According to the Supreme Court, “giving preclusive effect to
administrative factfinding serves the value underlying general principles of
collateral estoppel: enforcing repose.” Therefore, “[w]hen an administrative
agency is acting in a judicial capacity and resolves disputed issues of fact
properly before it which the parties have had an adequate opportunity to
litigate, the courts have not hesitated to apply res judicata to enforce
repose.” McCarthy says that courts too readily deny preclusive status to TTAB
findings. Though it’s deciding
registration, “[i]f in the course of doing so factual issues are decided there
is no policy reason why those factual questions should not be foreclosed from
further re-litigation in court as long as the issues in the two cases are
indeed identical and the other rules of collateral estoppel are carefully
observed.”
The majority determined that the issues weren’t the same,
but just because the TTAB articulates a different multifactor test than the 8th
Circuit doesn’t mean that the issues were different. “Modest differences in analytical approach to
the same ultimate issue … do not justify dispensing with collateral estoppel,
just as variations in analysis among the circuits about a legal issue does not
mean that one circuit's decision lacks preclusive effect in another.” If the TTAB weighed the factors differently
than they should be weighed in an infringement case, then a TTAB finding will never be preclusive in an infringement
action. But the TTAB compared the marks
in their “entire marketplace context,” “discussing the companies' goods in
relation to the fastener industry, the companies' channels of distribution, and
the behavior of consumers in the market for the companies' products.” Given that contextual decision, the factual
basis for the confusion finding was the same and collateral estoppel was
appropriate. Mere disagreement with the
TTAB wasn’t a reason to deny its decision preclusive effect.

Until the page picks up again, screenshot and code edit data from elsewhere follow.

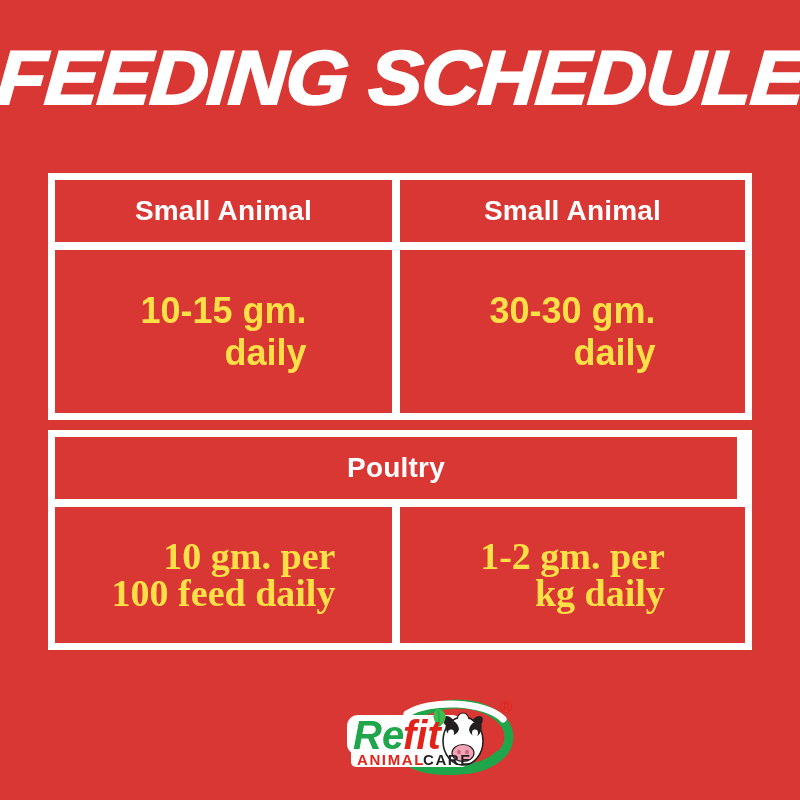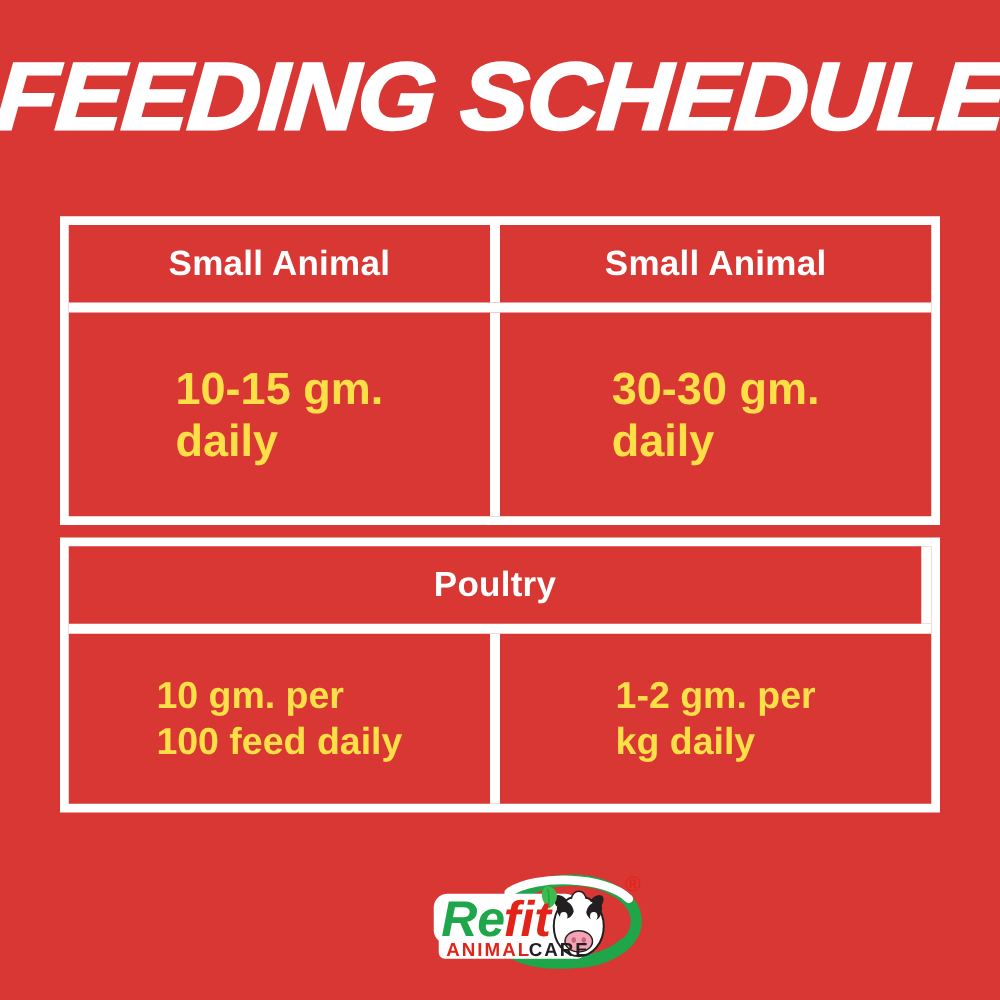"Small Animal" .cell { text-align: left -> right }
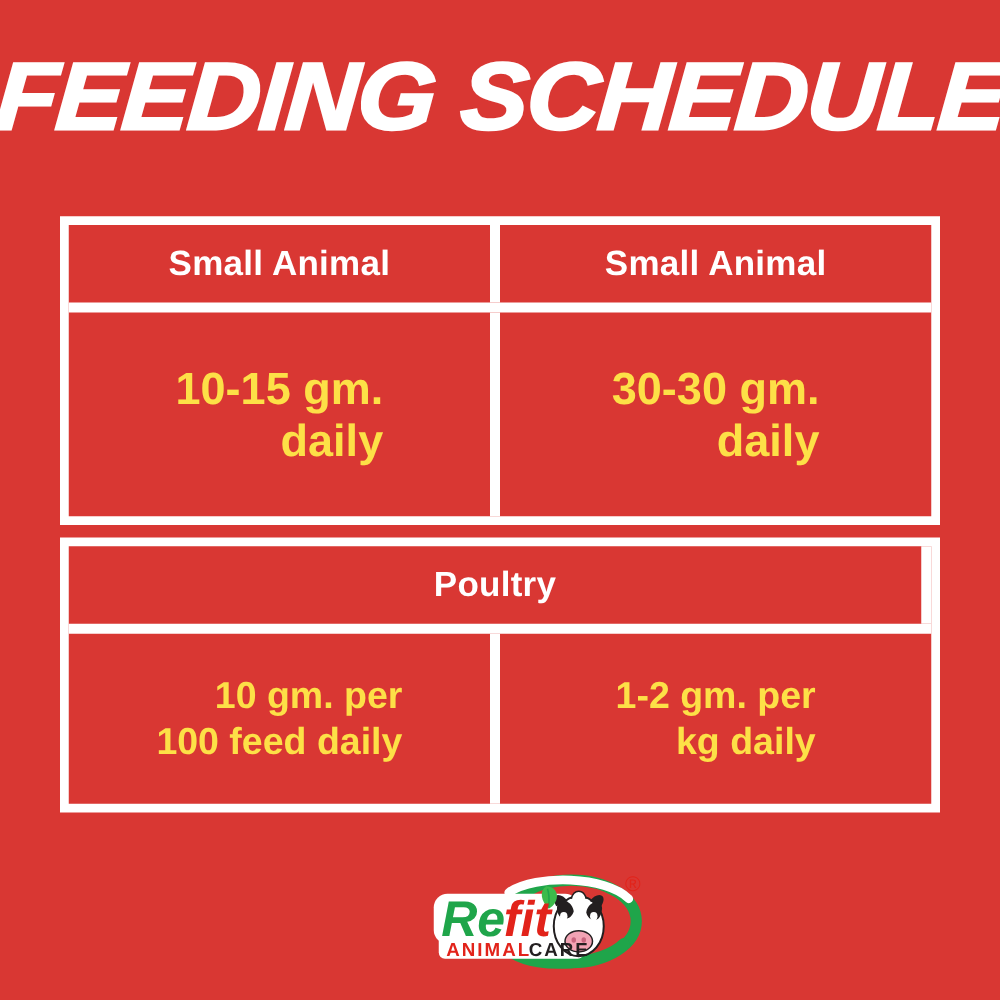"10 gm. per" .body-text.small { font-family: none -> Liberation Serif, serif; font-size: 30px -> 38px }
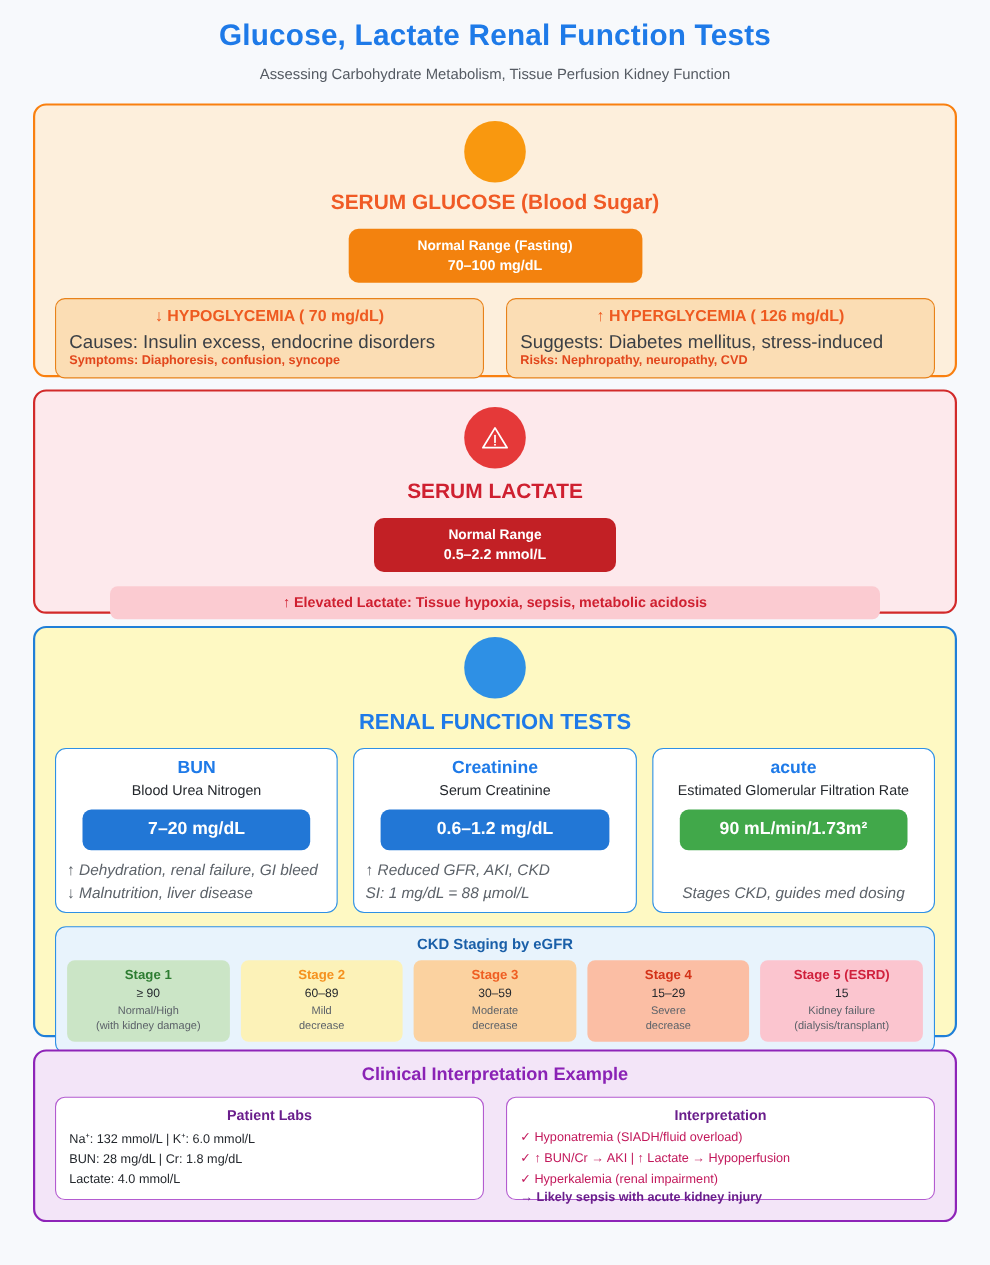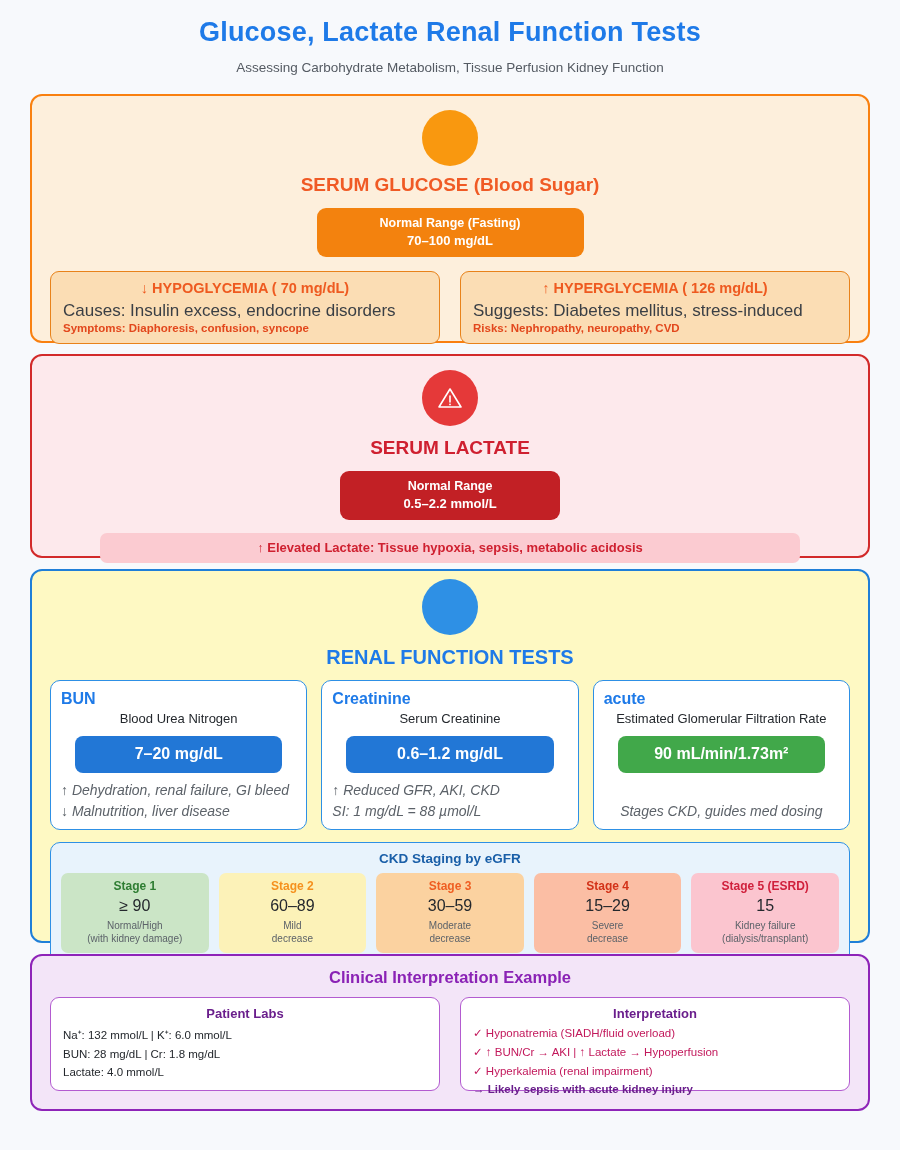"BUN" .rc-title { text-align: none -> center }
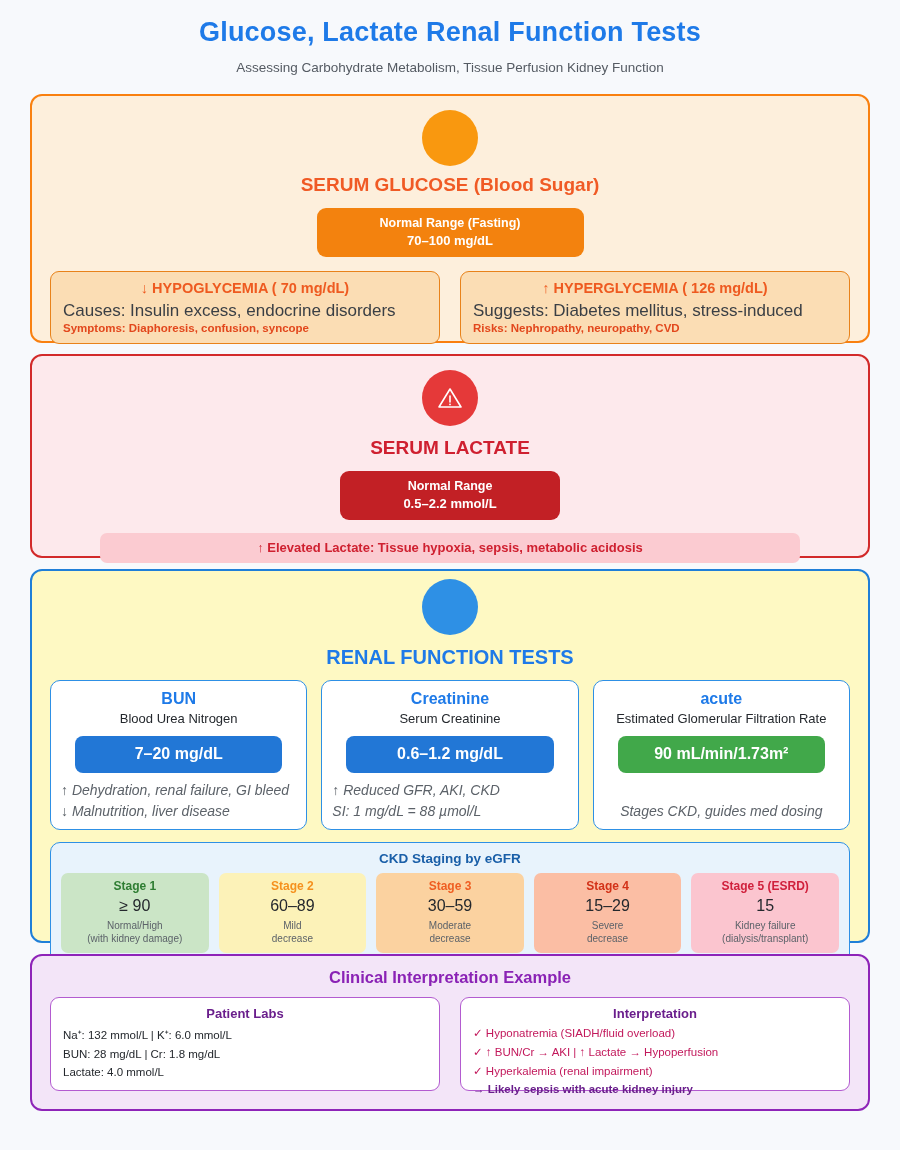"≥ 90" .ckd-range { font-size: 16px -> 11px }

The majority also suggested that Hargis bore the burden of
persuasion in a registration action, while B&B had the burden as
plaintiff. But that only matters when
the difference in burden affects who should win, and the TTAB’s decision here
showed that the burden wasn’t material, saying, “[t]o the extent that any
doubts might exist as to the correctness of our likelihood of confusion
analysis, especially considering the prior determination that opposer's mark is
merely descriptive and has not acquired secondary meaning, we resolve such
doubts against applicant.” But that was
after a finding of likely confusion; this last sentence was “an alternative
holding based on an uncertain contingency.”
The dissent would have vacated the judgment and remanded for further
proceedings based on the preclusive effect of the TTAB’s decision.